Taking over a St. Joseph team that hasn’t seen the .500 mark since 2014 had put Staiger in familiar territory.
“I know what it’s like to rebuild, what we need to do here to get to the level we want to be,” Staiger said last week.
Watching St. Joseph’s wrestling team workout prior to a practice last week, Staiger talked about the challenges he and the program face.
“I did some research before [applying for the job],” Staiger said.
“I know they’ve only won five games [total] in the last five seasons. There’s been a lot of coaching changes. The roster is very small. It’s going to take a while, but we just have to take one small step at a time,” he said.
Staiger is St.
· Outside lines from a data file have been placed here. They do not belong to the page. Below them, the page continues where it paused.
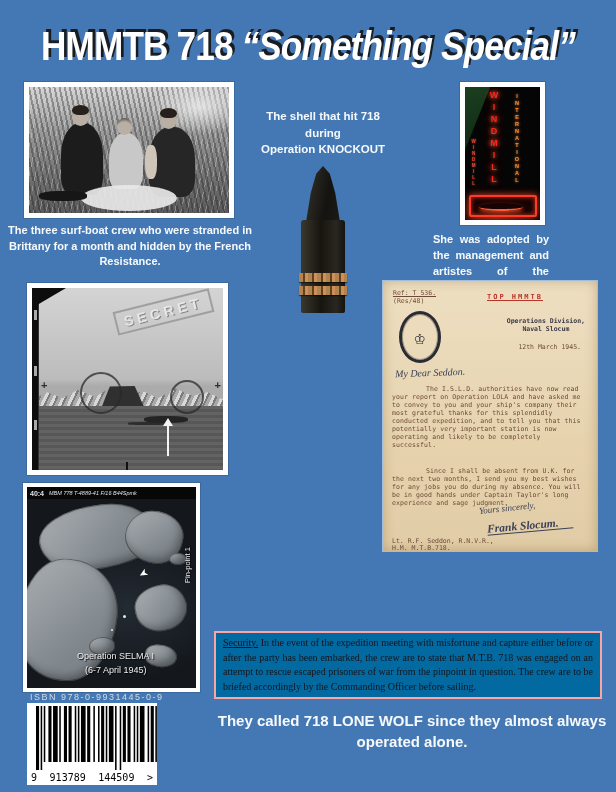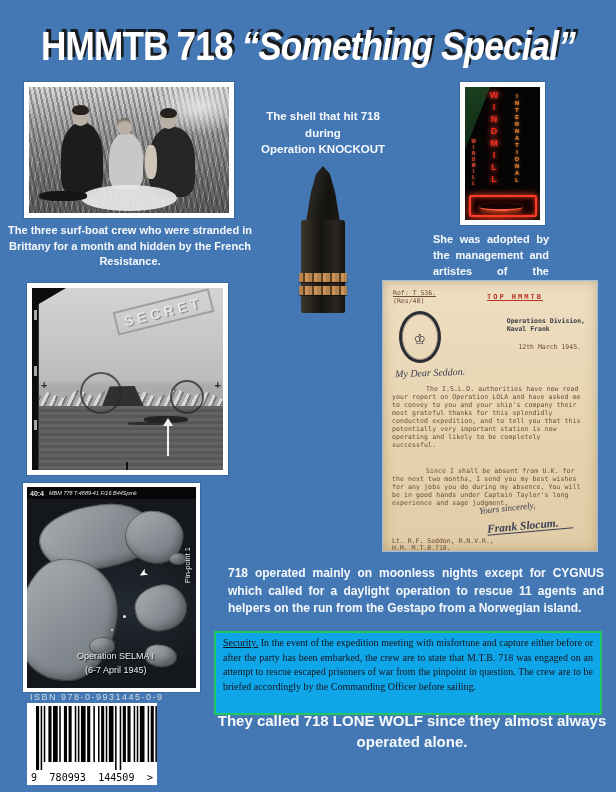--- a/index.html
+++ b/index.html
@@ -223,7 +223,7 @@
     <div class="abs crest">
         <span>♔</span>
       </div>
-    <div class="lt" style="right:12px;top:36px;color:#3a3a46;font-weight:bold;text-align:left;">
+    <div class="lt" style="right:12px;top:36px;color:#3a3a46;font-weight:bold;text-align:center;">
       <span>Operations Division,</span><br>
       <span>Naval Frank</span>
     </div>

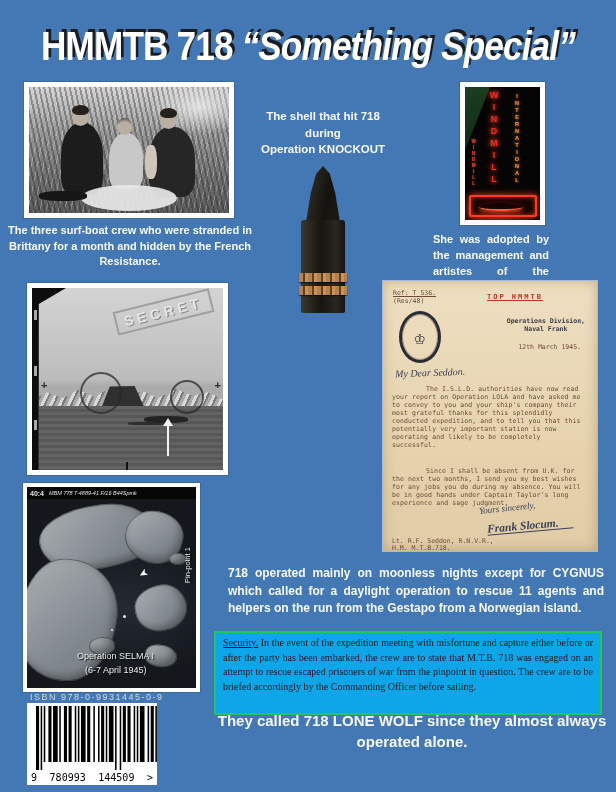--- a/index.html
+++ b/index.html
@@ -225,7 +225,7 @@
       </div>
     <div class="lt" style="right:12px;top:36px;color:#3a3a46;font-weight:bold;text-align:center;">
       <span>Operations Division,</span><br>
-      <span>Naval Frank</span>
+      <span>Naval Slocum</span>
     </div>
     <div class="lt" style="right:16px;top:62px;">12th March 1945.</div>
     <div class="abs hand" style="left:12px;top:86px;font-size:10px;transform:rotate(-2deg);">My Dear Seddon.</div>

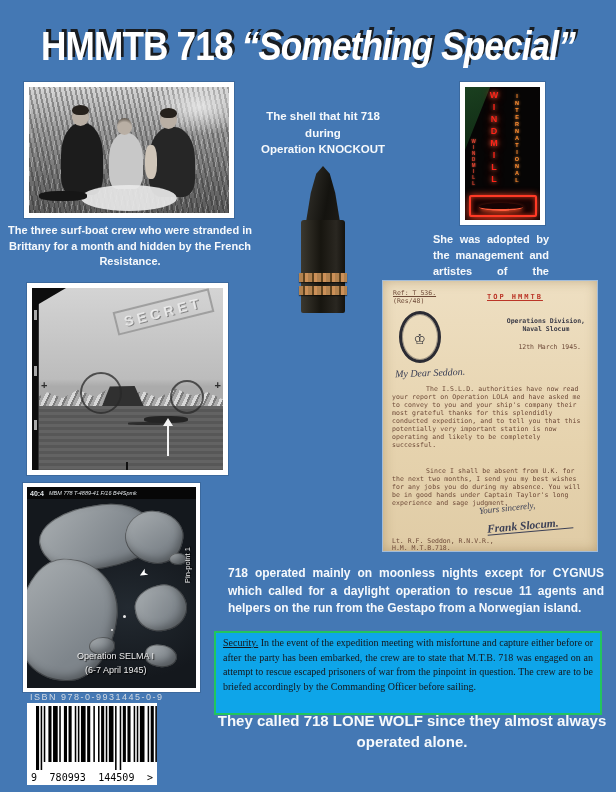--- a/index.html
+++ b/index.html
@@ -237,7 +237,6 @@
     <div class="lt" style="left:9px;top:263px;">H.M. M.T.B.718.</div>
   </div>
 
-  <div class="abs cap cap-just cygnus"><span class="em">718</span><span> operated mainly on moonless nights except for CYGNUS which called for a daylight operation to rescue 11 agents and helpers on the run from the Gestapo from a Norwegian island.</span></div>
 
   <div class="abs security"><span class="lead">Security.</span><span> In the event of the expedition meeting with misfortune and capture either before or after the party has been embarked, the crew are to state that M.T.B. 718 was engaged on an attempt to rescue escaped prisoners of war from the pinpoint in question. The crew are to be briefed accordingly by the Commanding Officer before sailing.</span></div>
 

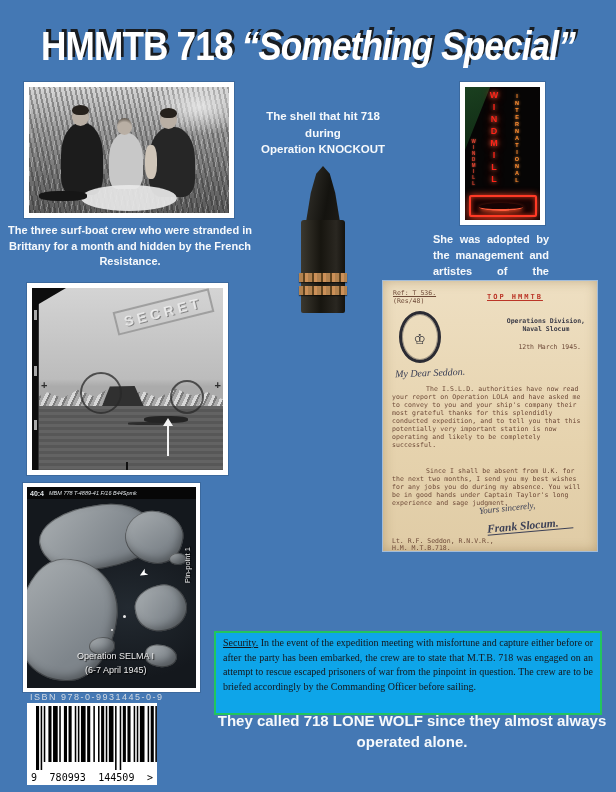--- a/index.html
+++ b/index.html
@@ -103,8 +103,8 @@
   .para{text-align:left;letter-spacing:.1px;}
   .sig-line{border-bottom:1.5px solid #3c4056;}
   
-  .security{left:214px;top:631px;width:388px;height:84px;background:#0ea5e9;
-     border:2px solid #22c55e;box-sizing:border-box;padding:3px 7px;
+  .security{left:214px;top:631px;width:388px;height:68px;background:#0369a1;
+     border:2px solid #fca5a5;box-sizing:border-box;padding:3px 7px;
      font-family:"Liberation Serif", serif;font-size:10px;line-height:14.6px;
      color:#15151a;text-align:justify;}
   .security .lead{text-decoration:underline;}

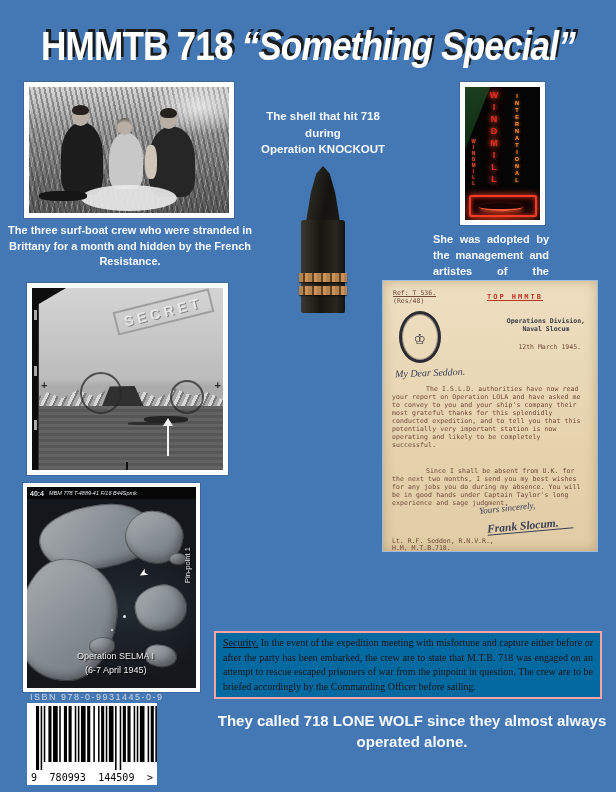--- a/index.html
+++ b/index.html
@@ -284,7 +284,7 @@
       </svg>
     <div class="bc-digits">
       <span>9</span>
-      <span>780993</span>
+      <span>913789</span>
       <span>144509</span>
       <span>&gt;</span>
     </div>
Joe’s fifth head coach in six seasons, replacing Matt O’Keefe who led the Wildcats to a 1-10 mark last year and had to resign due to a job relocation.
Before that, the Wildcats last had a winning season in 2013-14 when Dan McGettigan was the coach. In between, Larry DiGiovanni, Shea Belte, Joe Rosa, Kathy Blackwell-Thompson and O’Keefe have tried to turn things around at St. Joseph.
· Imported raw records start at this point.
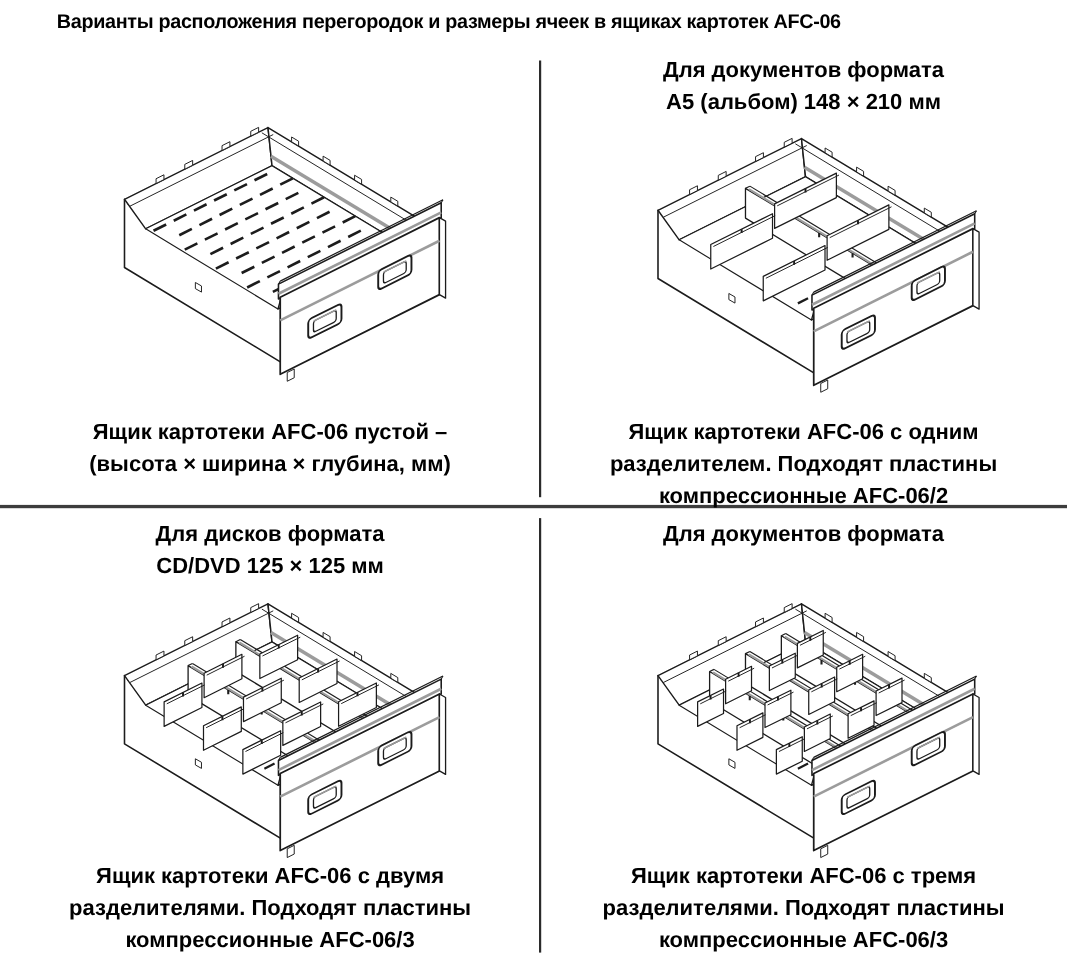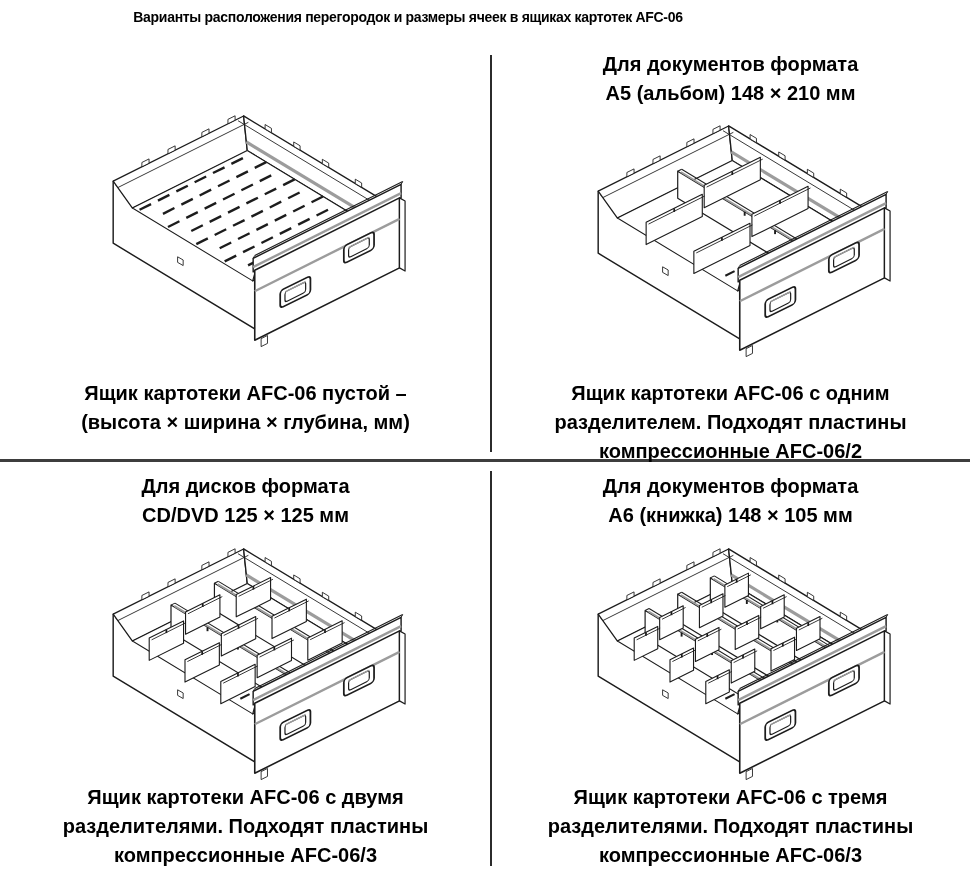--- a/index.html
+++ b/index.html
@@ -7,7 +7,7 @@
        font-family:"Liberation Sans","DejaVu Sans",sans-serif;color:#000;}
   .stage{position:absolute;left:0;top:0;width:970px;height:870px;background:#fff}
   .title{position:absolute;top:9px;left:0;width:816px;text-align:center;
-         font-size:14px;font-weight:700;letter-spacing:-0.3px;white-space:nowrap}
+         font-size:18px;font-weight:700;letter-spacing:-0.3px;white-space:nowrap}
   .quad{position:absolute}
   #q0{left:0;top:45px;width:491px;height:414px}
   #q1{left:491px;top:45px;width:479px;height:414px}

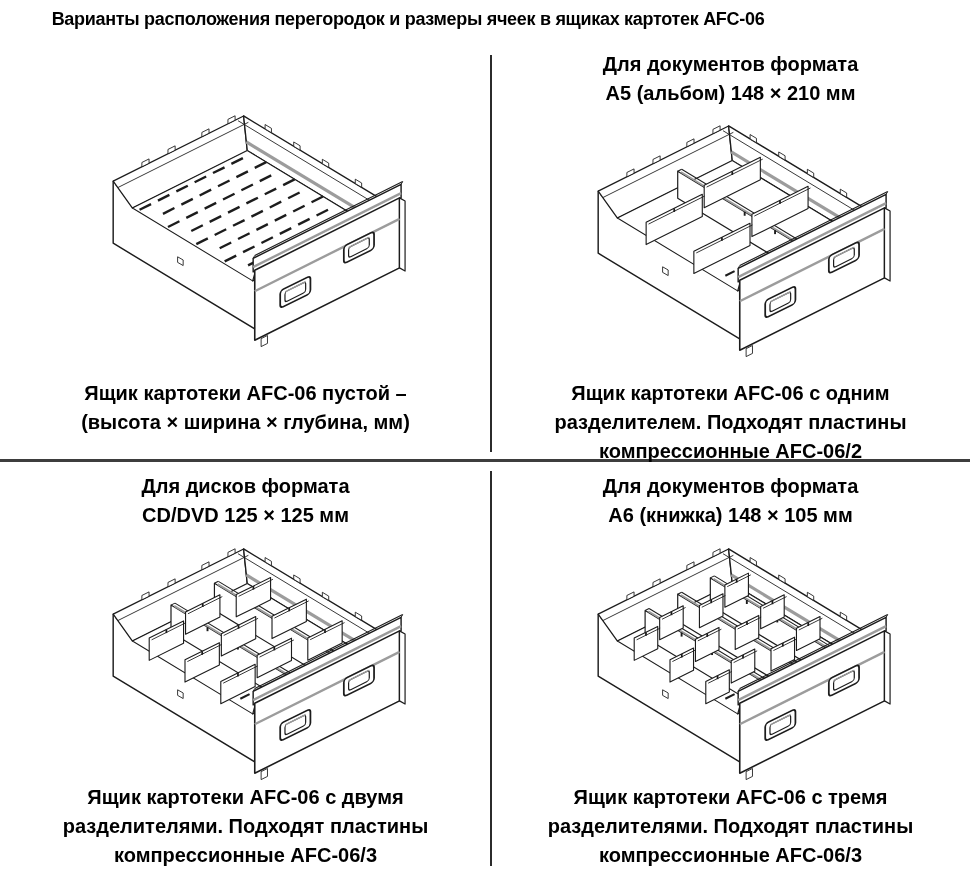--- a/index.html
+++ b/index.html
@@ -317,7 +317,6 @@
   <div class="quad" id="q3">
     <div class="q-header">
       <div>Для документов формата</div>
-      <div>А6 (книжка) 148 × 105 мм</div>
     </div>
     <svg class="drawer-svg" viewBox="0 0 430 310">
         <polygon points="48,98 228,207 228,285 48,176" fill="#fff" stroke="#1c1c1c" stroke-width="1.8" stroke-linejoin="round"></polygon>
“It’s tough. We only have seven players, and just one played last year [sophomore guard Cassidy Perri]. A lot of these girls have never really played basketball before, and they came out pretty much so we could have a team,” Staiger said.
The first step in rebuilding will be teaching his players the fundamentals of the game, something Staiger knows well.
Staiger learned basketball from his father, Don, a local coaching legend who instructed many of the area’s best players for decades. Longtime Hammonton coach Joe Martino also taught Staiger much about the game and he added to his knowledge as a player at William Paterson University and as an assistant coach at Hammonton, LEAP Academy, Atlantic County Institute of Technology [where he currently teaches] and Salem County Community College. He and his brother, Brent, currently run Atlantic Coast Basketball, an AAU program for youth players.
“We’re going to struggle, I’m well aware of that. Will we win a game this season? Maybe one or two, but we can’t measure ourselves by that. Right now, I just want us to improve every day and be better in February than we are now. I’m seeing that improvement already. We have some girls who just two or three days into practice look like different players,” Staiger said.
Building the roster is another goal for the Wildcats.
“It’s going to be tough with seven players, no doubt. We have to stay healthy and ready to play,” Staiger said.
One day last week, Staiger had just three players at practice as some had previous commitments.
“We work on what we can with what we have. I’m very realistic when it comes to expectations. I know we don’t have a great team, we’re going to lose a lot and it’s not always going to be fun. But as long as we can stay focused and work at getting better, we’ll get there,” Staiger said.